Here in Sweden, we have seen an increase in the number, and maybe also in the incidence, of osteoporotic fractures up until the middle of the 1980s, and then it leveled off. That’s an age-independent increase, which means it’s not just due to the aging of the population. The United States has seen a similar increase, but it began leveling off in the 1960s and 1970s. There are other countries, however, where the trend is still going up from a low level.

  What prompted the research that led to your highly cited 1996 BMJ paper "Meta-analysis of how well measures of bone mineral density predict occurrence of osteoporotic fractures"?

I was working with a government agency in Sweden known as SBU, which is the Swedish Council on Technological Assessment and Health Care. We were doing evidence-based medicine, and so we gathered all the available evidence for bone mineral density to assess how well it predicted fractures. We realized that while we had all this data, we could also do a proper meta-analysis.

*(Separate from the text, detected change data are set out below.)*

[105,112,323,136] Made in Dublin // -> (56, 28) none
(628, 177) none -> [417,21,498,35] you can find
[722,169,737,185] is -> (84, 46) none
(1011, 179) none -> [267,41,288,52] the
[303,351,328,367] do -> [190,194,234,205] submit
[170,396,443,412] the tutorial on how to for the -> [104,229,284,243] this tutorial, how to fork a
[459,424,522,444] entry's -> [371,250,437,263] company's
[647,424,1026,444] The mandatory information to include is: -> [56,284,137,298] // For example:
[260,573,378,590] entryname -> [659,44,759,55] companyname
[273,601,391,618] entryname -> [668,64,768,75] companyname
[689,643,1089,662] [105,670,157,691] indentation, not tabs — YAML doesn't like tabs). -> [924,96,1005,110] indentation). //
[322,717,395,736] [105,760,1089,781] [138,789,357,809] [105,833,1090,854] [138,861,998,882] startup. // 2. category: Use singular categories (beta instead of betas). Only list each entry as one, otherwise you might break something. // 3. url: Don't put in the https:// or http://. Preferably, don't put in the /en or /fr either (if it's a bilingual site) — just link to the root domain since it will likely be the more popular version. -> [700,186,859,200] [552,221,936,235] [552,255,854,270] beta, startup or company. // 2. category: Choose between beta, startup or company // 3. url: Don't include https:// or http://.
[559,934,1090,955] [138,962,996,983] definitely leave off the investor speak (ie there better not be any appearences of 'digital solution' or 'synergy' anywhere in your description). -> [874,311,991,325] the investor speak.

  Why do you think that paper has been so highly cited over the years?

Well, bone mineral density (BMD) had been highlighted by the specialists as very probably predictive in osteoporosis. This was the first article to gather all the data and discuss how BMD could be used in this context. We also made some comparisons and put the findings in the perspective of other diseases. For instance, we said the ability of BMD to predict fractures was similar to the ability of blood pressure to predict stroke and better than the ability of cholesterol measurements to predict myocardial infarction, although cholesterol is less expensive to measure.

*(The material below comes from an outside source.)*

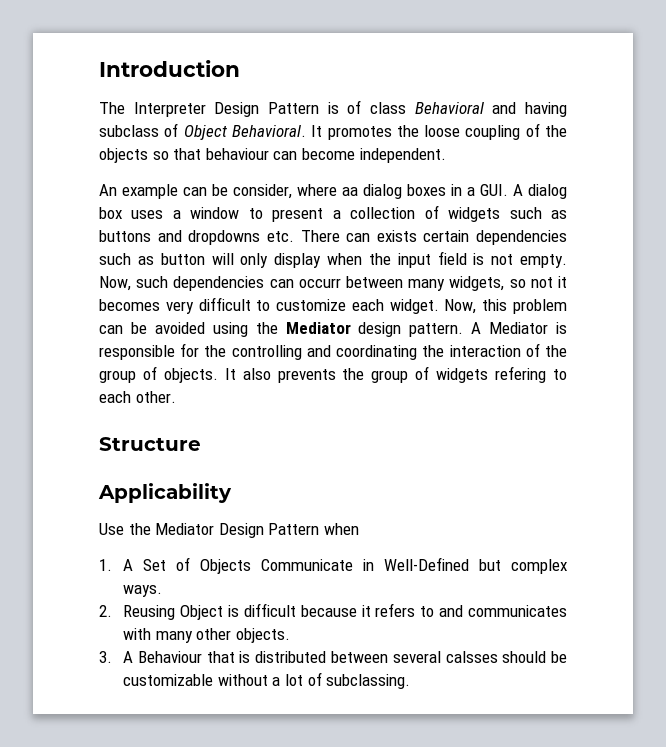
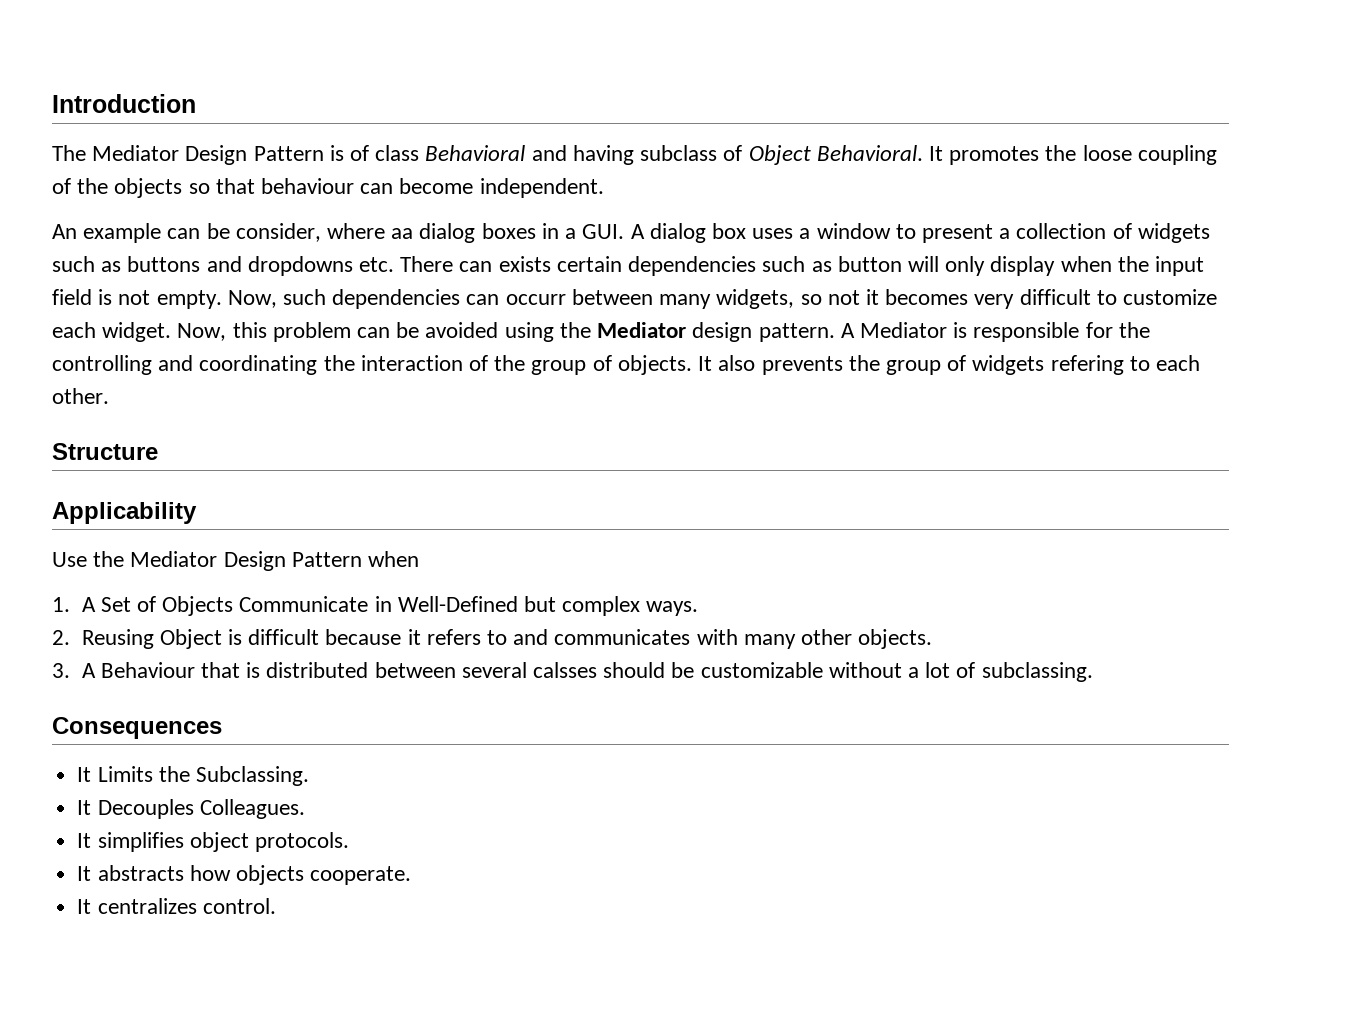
[133,102,206,117] Interpreter -> [92,145,180,161] Mediator
(411, 681) none -> [52,717,222,739] [77,766,309,786] [77,799,305,819] [77,832,349,852] [77,865,412,885] [77,898,276,914] // Consequences // It Limits the Subclassing. // It Decouples Colleagues. // It simplifies object protocols. // It abstracts how objects cooperate. // It centralizes control.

  Have you gone back since then to see if later data changed the results?

We are doing a follow-up at the moment, but we probably won’t publish the analysis. The results seem to be very much the same so there’s no use in publishing a new meta-analysis. We will know for sure within a few months.

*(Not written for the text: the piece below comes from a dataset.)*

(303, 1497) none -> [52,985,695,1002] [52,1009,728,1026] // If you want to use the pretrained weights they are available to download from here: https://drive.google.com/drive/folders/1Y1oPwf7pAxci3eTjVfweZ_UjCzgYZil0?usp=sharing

  What about your 1992 BMJ paper on the question of whether drugs that affect bone metabolism can prevent future hip fractures ("Evidence for efficacy of drugs affecting bone metabolism in preventing hip fracture," BMJ 305[6862]: 1124-8, 7 November 1992)—that’s been cited over 200 times? How did that research come about?

That came out of the Mediterranean Osteoporosis Study, known as MEDOS. It was a case-control study of 8,000 men and women in the Mediterranean that was started in the 1980s. We wrote several papers on risk factors for osteoporosis based on data from this study. One part of the questionnaire these patients filled out was devoted to how they had been treated over the years. So this allowed us to look from an epidemiological point of view at what happens if you treat individuals with different drugs. The reason this paper is cited so much is that there had been very few randomized controlled drug trials that used fractures as an end point. So this gave us some of the first meaningful information on the efficacy of different drugs. This study then led to a lot of large randomized controlled trials testing the use of drugs to prevent fractures.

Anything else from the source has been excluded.